Website www.lichevalier.com

Li Chevalier (Chinese: 诗蓝; pinyin: Shī Lán; born March 30, 1961) is a Chinese-born French artist.[1] She is a member of the French National Fine Art Society (SNBA). She has been working at the crossroads of Europe and Asia for the past two decades . Her majors solo exhibitions took place at Contemporary Art Museum Rome ( Macro Roma 2017) ; Base Sous Marine Contemporary Art Centre France ( 2014); Shanghai Art Museum 2012; National Art Museum of China in Beijing. ( NAMOC 2010 )

Li Chevalier is mostly known for her semi-abstract symbolisme style in ink painting on canvas, born out of blending western media and elements of eastern aesthetic. Her multimedia installations expresses a strong passion for music. Her exhibitions are mostly distinguished by her own particular spatial composition and scenographic design.

Li Chevalier in her Beijing studio

Biography[edit]

Li Chevalier (Shilan in Chinese) belongs to this generation of Chinese artists who found their "promised land" in France in the 80's. Recruited at the age of 15 by the Chinese Army as singer, she was demobilized 5 years later. As a young student, she participated in the vibrant intellectual debates centered around humanistic ideals that engulfed China in the early 80’s. Man and his alienated condition were at the center of discussions in a China traumatized by its dramatic past; this intellectual movement was interrupted towards late 1983 following the launch of a governmental campaign designed as "anti-spiritual pollution". Li Chevalier left China in 1984. Arriving in France, she decided to study political science and philosophy before embarking on studies in the visual arts, wishing to explore issues that had been left unresolved in her mind. Following undergraduate studies at the Institute of Political Science of Paris (1986–1990), she pursued a master's degree in political philosophy at the Sorbonne University and earned her M.A in Philosophy in 1990 (<Human screen> - an inevitable barrier for political ethics). This important detour into the study of politics and philosophy seemed unavoidable given the dramatic effect the Cultural Revolution had on Chevalier and fellow members of her generation. Philosophy has now become the foundation theme in her artistic expression. Li Chevalier found her artistic vocation in the 90's in the major European art cities, Florence, Paris and London.

She received her initial training in classical painting in Italy in the mid 1990s. She attended in France the master classes of French painters Rémy Aron, Thibaut de Reimpré and Pierre-Henry.

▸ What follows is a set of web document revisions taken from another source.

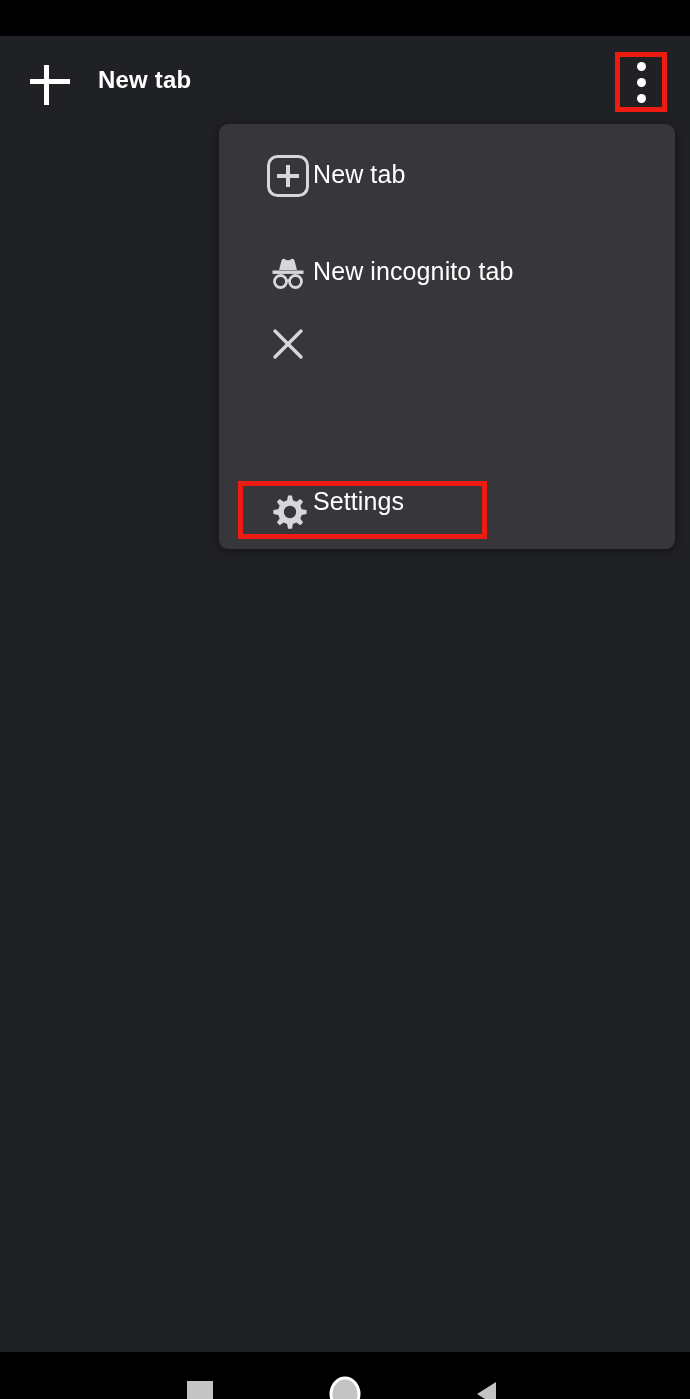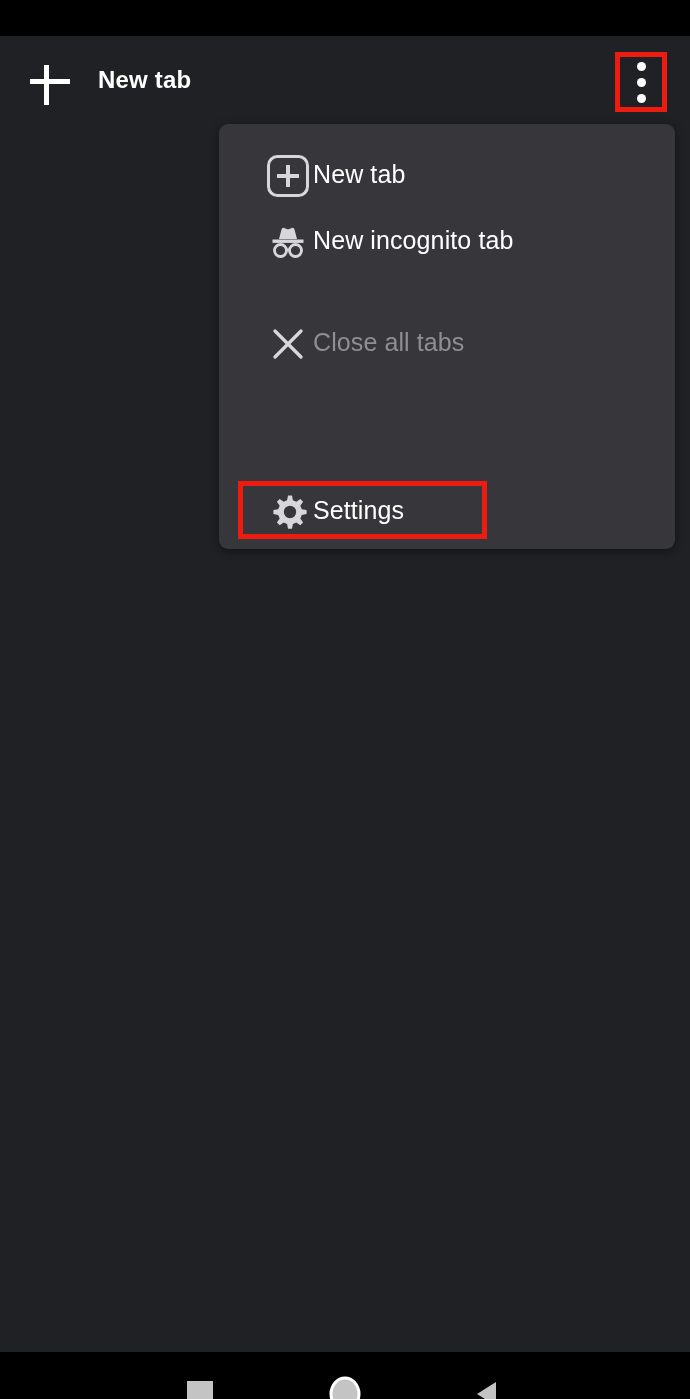"New incognito tab" div.menu-item { top: 76px -> 107px }
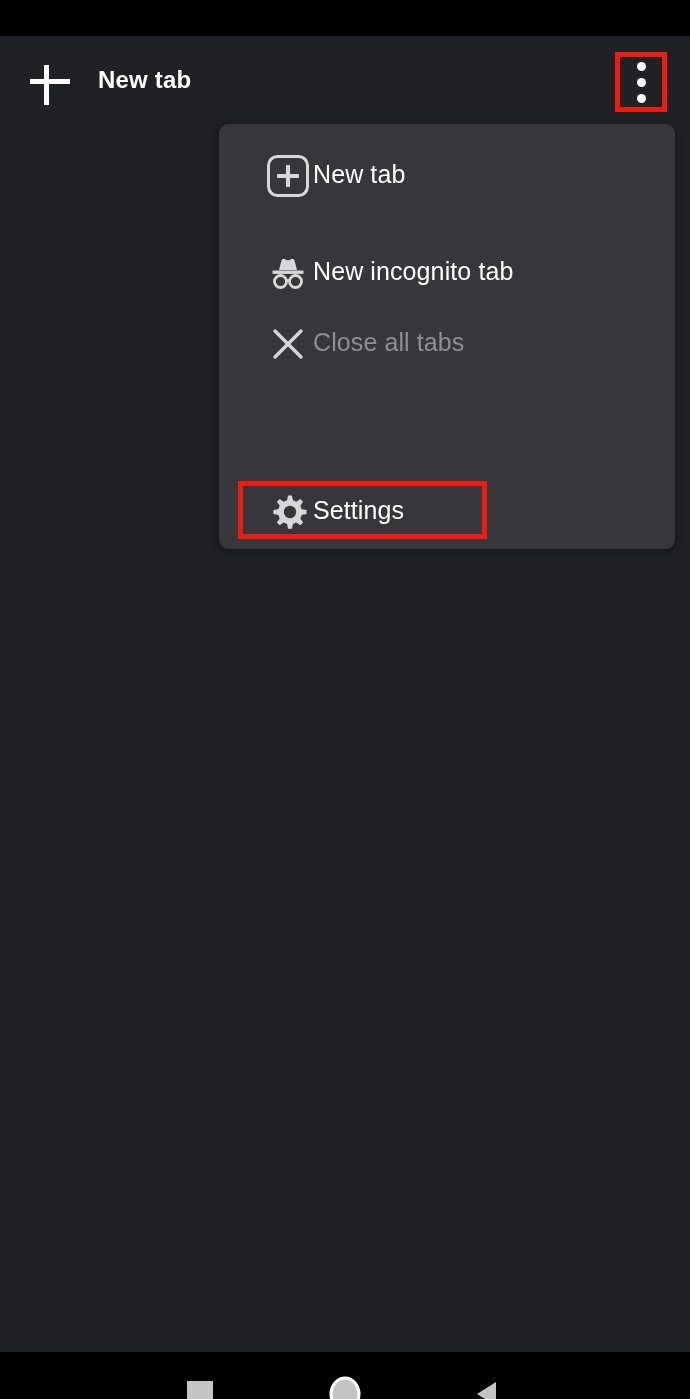"Close all tabs" span.mi-label { html: <span>Close all tabs</span> -> none }
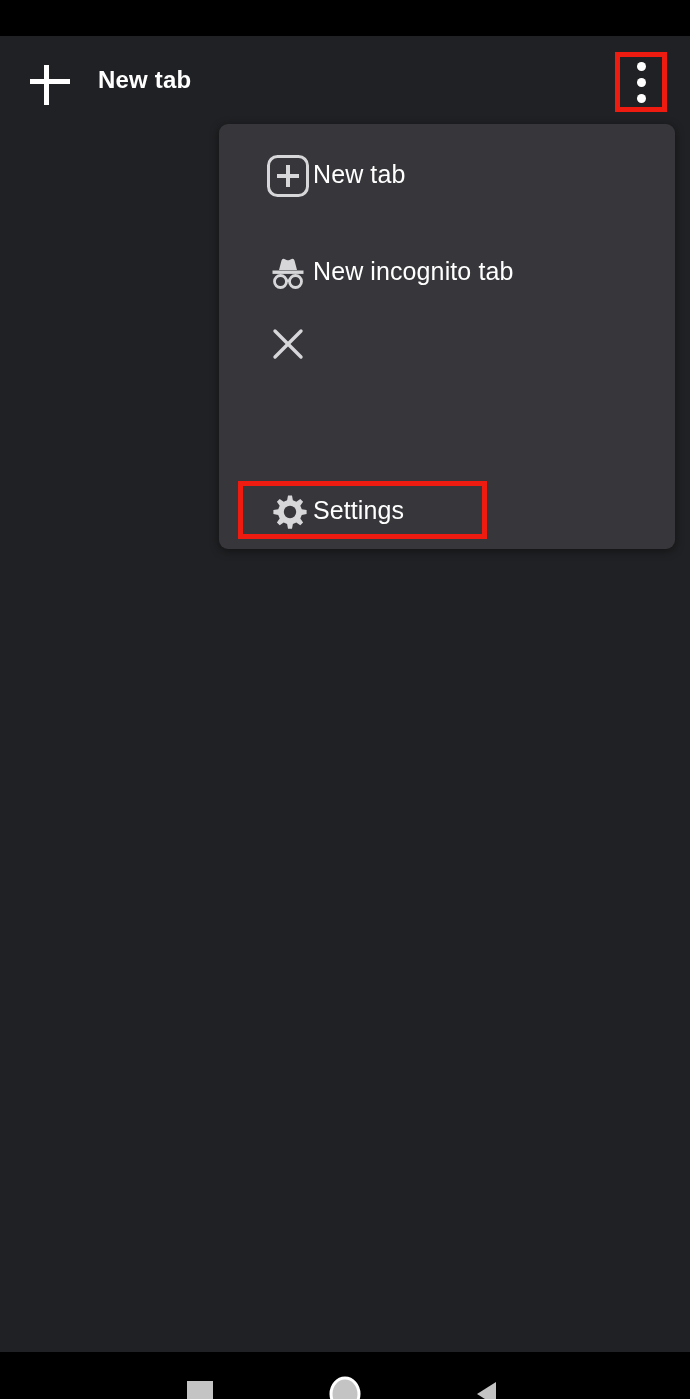"Settings" span.mi-label { top: 26px -> 17px }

She received her nomination for membership of the French National Fine Art Society (SNBA) in 2003. Her work has been displayed annually in the new gallery of the Louvre since 2003. Chevalier has been among the selected artists representing SNBA at one of the major national art events in France, "L'Art en Capital", taking place in Paris’ Grand Palais.[2] In December 2004, the US Virginia Common Wealth University School of Art in Qatar hosted a major solo exhibition for Chevalier, presenting for the first time her experimental ink painting collection.

Chevalier went to London in 2003 to attend the Dali Studio at the Central Saint Martins’ College of Art and Design. She later enrolled in post graduate studies in fine art and received her degree in 2007. In the same year she won the competition for displaying her work at the Royal Academy summer exhibition in London. She was also shortlisted for Celeste Art Prize, an art competition organised by the London’s Goldsmith School of Arts. At that time the Rector of the University of the Art, London, Lord Michael Bichard discovered Chevalier's work and became a collector.

Chevalier embarked on the Chinese art scene in 2007. She met the Chinese art theorist Peng Feng, Director of the Chinese Pavilions at the 54e Venice Biennale, who became the art curator for Chevalier's major exhibitions in three Chinese National Museums.

Major exhibitions[edit]

Major solo exhibitions of Li Chevalier have been successively presented by the Contemporary Art Museum Rome Macro (2017)  [National Art Museum of China(2010),[3] the Today Art Museum in Beijing (2010),[4] the Shanghai Art Museum (2011), the National Centre for the Performing Arts (NCPA) China (2013). Chevalier's work became part of the permanent collection of the National Art Museum of China Namoc in 2010. Two of her major works became part of the French Embassy's art collection and are hanging presently at the reception salon of the French Residence in Beijing,[5] next to the works of two other Chinese born French artists Zao Wou-Ki and Chu Teh-Chun.[6]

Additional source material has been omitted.